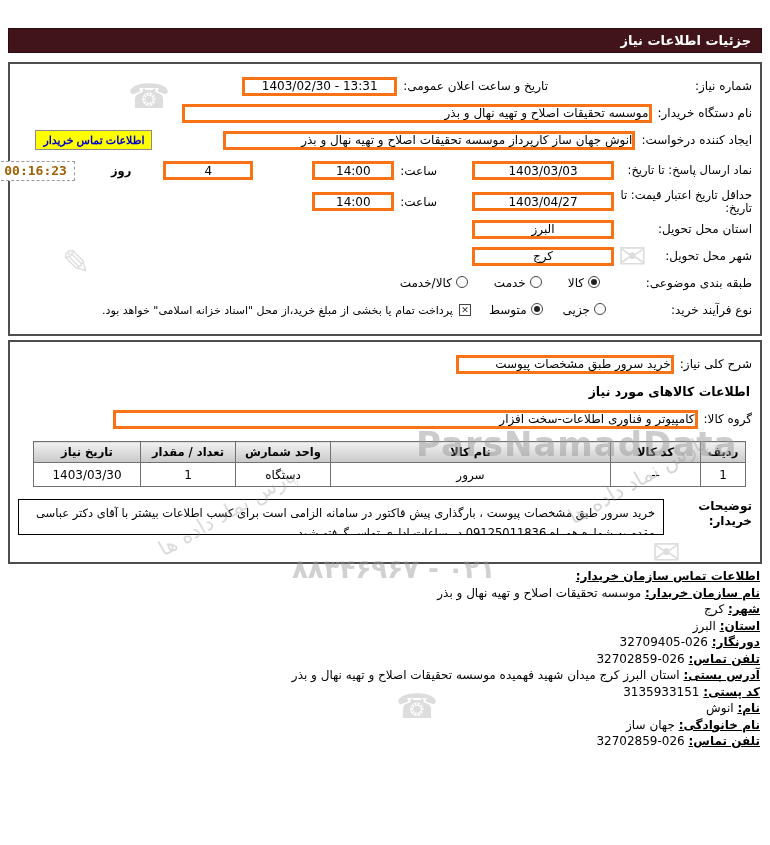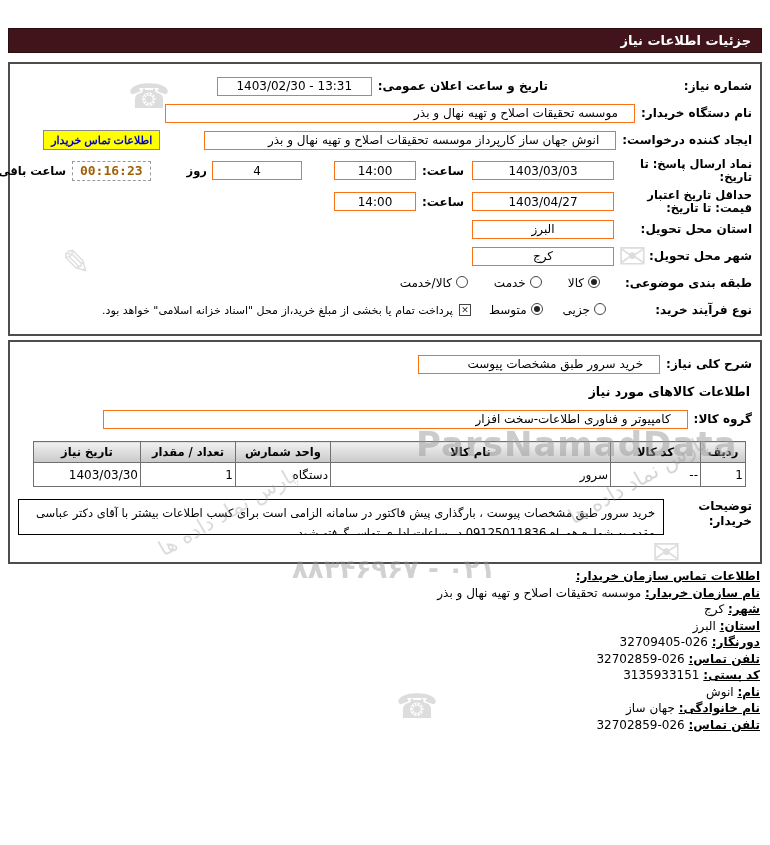"1403/02/30 - 13:31" .ibox { border: 1px solid #f97316 -> 3px solid #f97316; margin-left: none -> 27px; padding: 0 16px -> 0 0 }
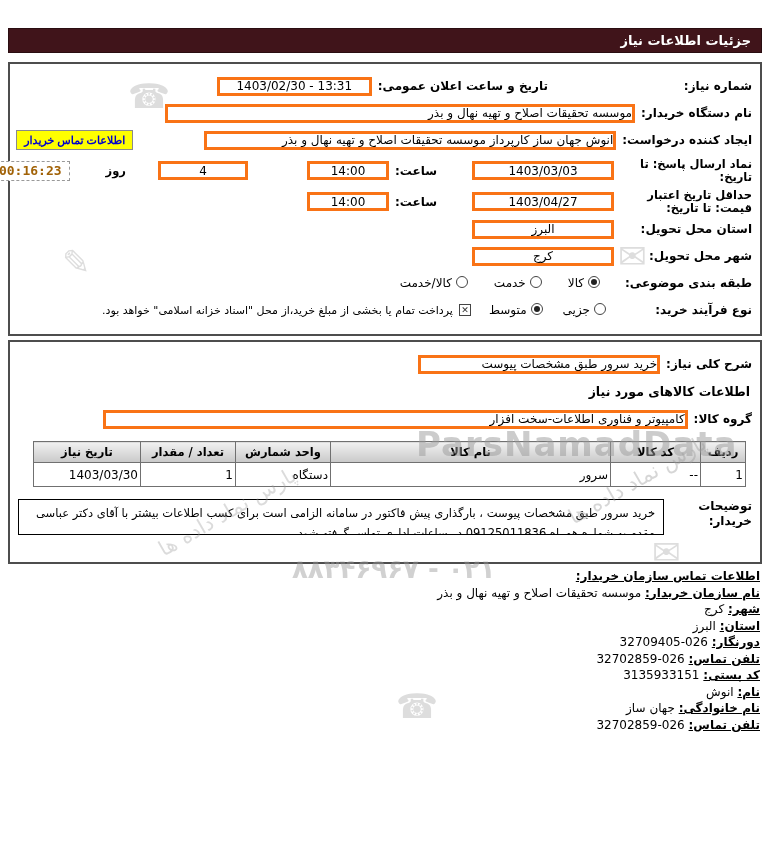"تاریخ و ساعت اعلان عمومی:" .lbl { font-weight: bold -> normal }
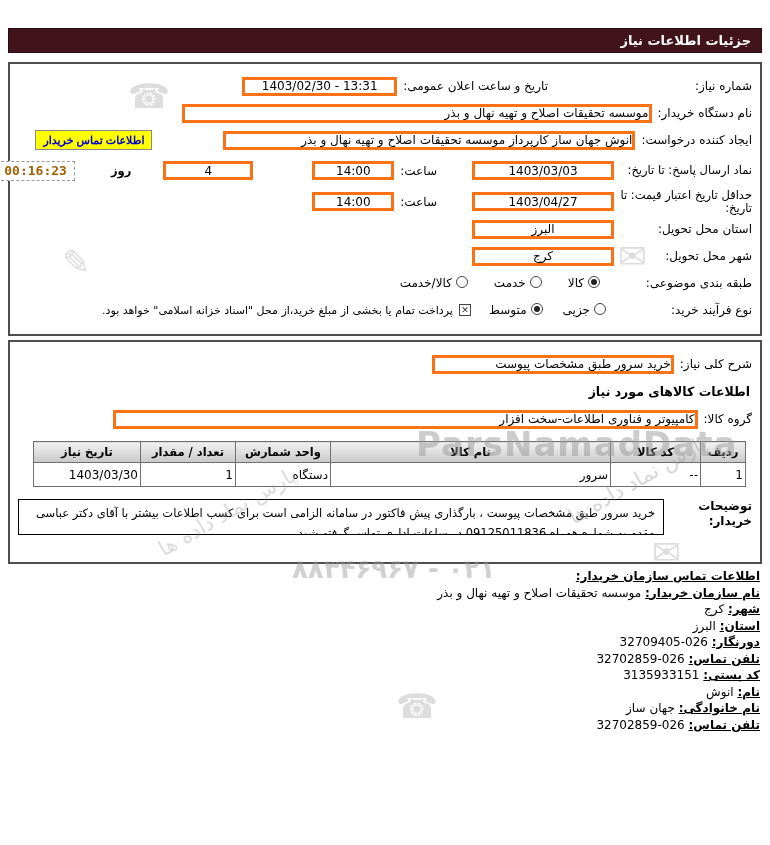"خرید سرور طبق مشخصات پیوست" .w218 { width: 242px -> 218px }
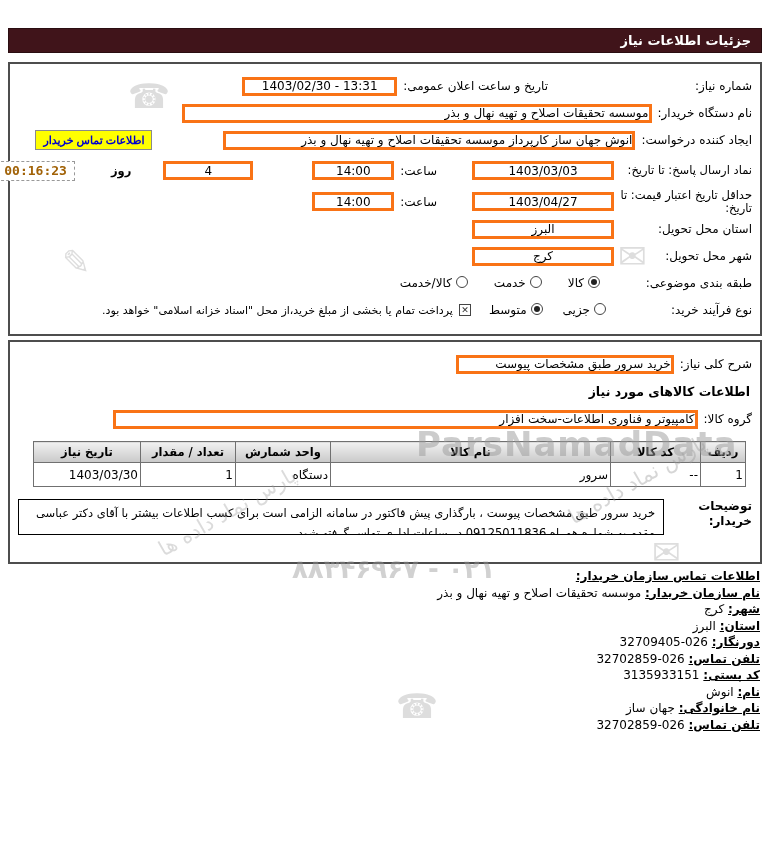"1403/03/30" .items-table td { text-align: right -> center }
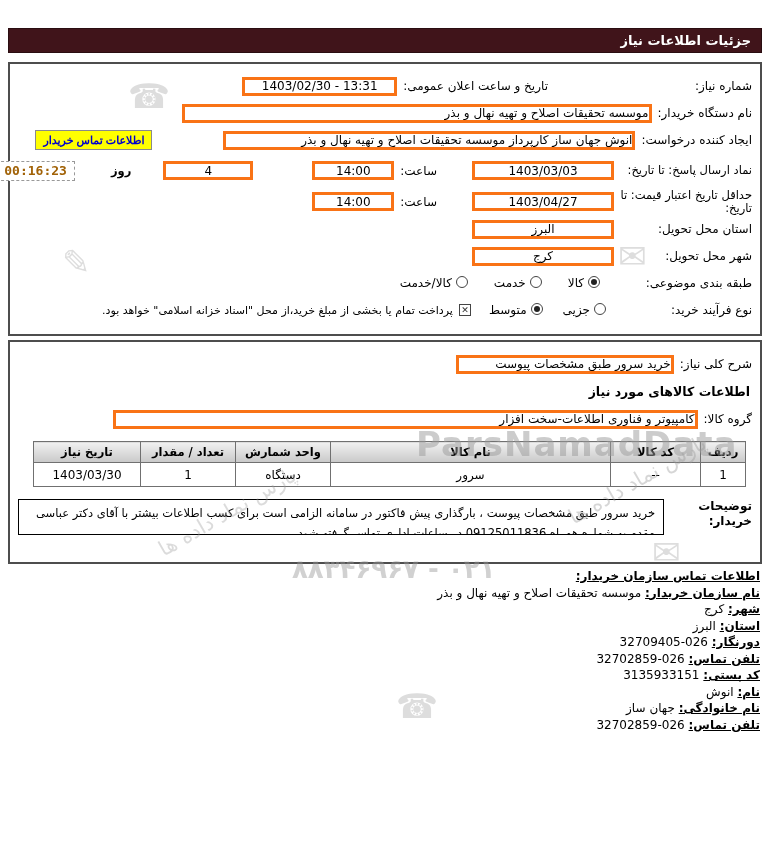"آدرس پستی: استان البرز کرج" div.cline { html: none -> <div> <span>آدرس پستی:</span> <span>استان البرز کرج میدان شهید فهمیده موسسه تحقیقات اصلاح و تهیه نهال و بذر</span> </div> }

══════

• The task: Your copy should consist only of the lines from the line holding "و ساعت اعلان" through the final line of the listing above, both included, with all pictures omitted.

• Worked solution:
"تاریخ و ساعت اعلان عمومی:" .lbl { font-weight: bold -> normal }
"خرید سرور طبق مشخصات پیوست" .w218 { width: 242px -> 218px }
"1403/03/30" .items-table td { text-align: right -> center }
"آدرس پستی: استان البرز کرج" div.cline { html: none -> <div> <span>آدرس پستی:</span> <span>استان البرز کرج میدان شهید فهمیده موسسه تحقیقات اصلاح و تهیه نهال و بذر</span> </div> }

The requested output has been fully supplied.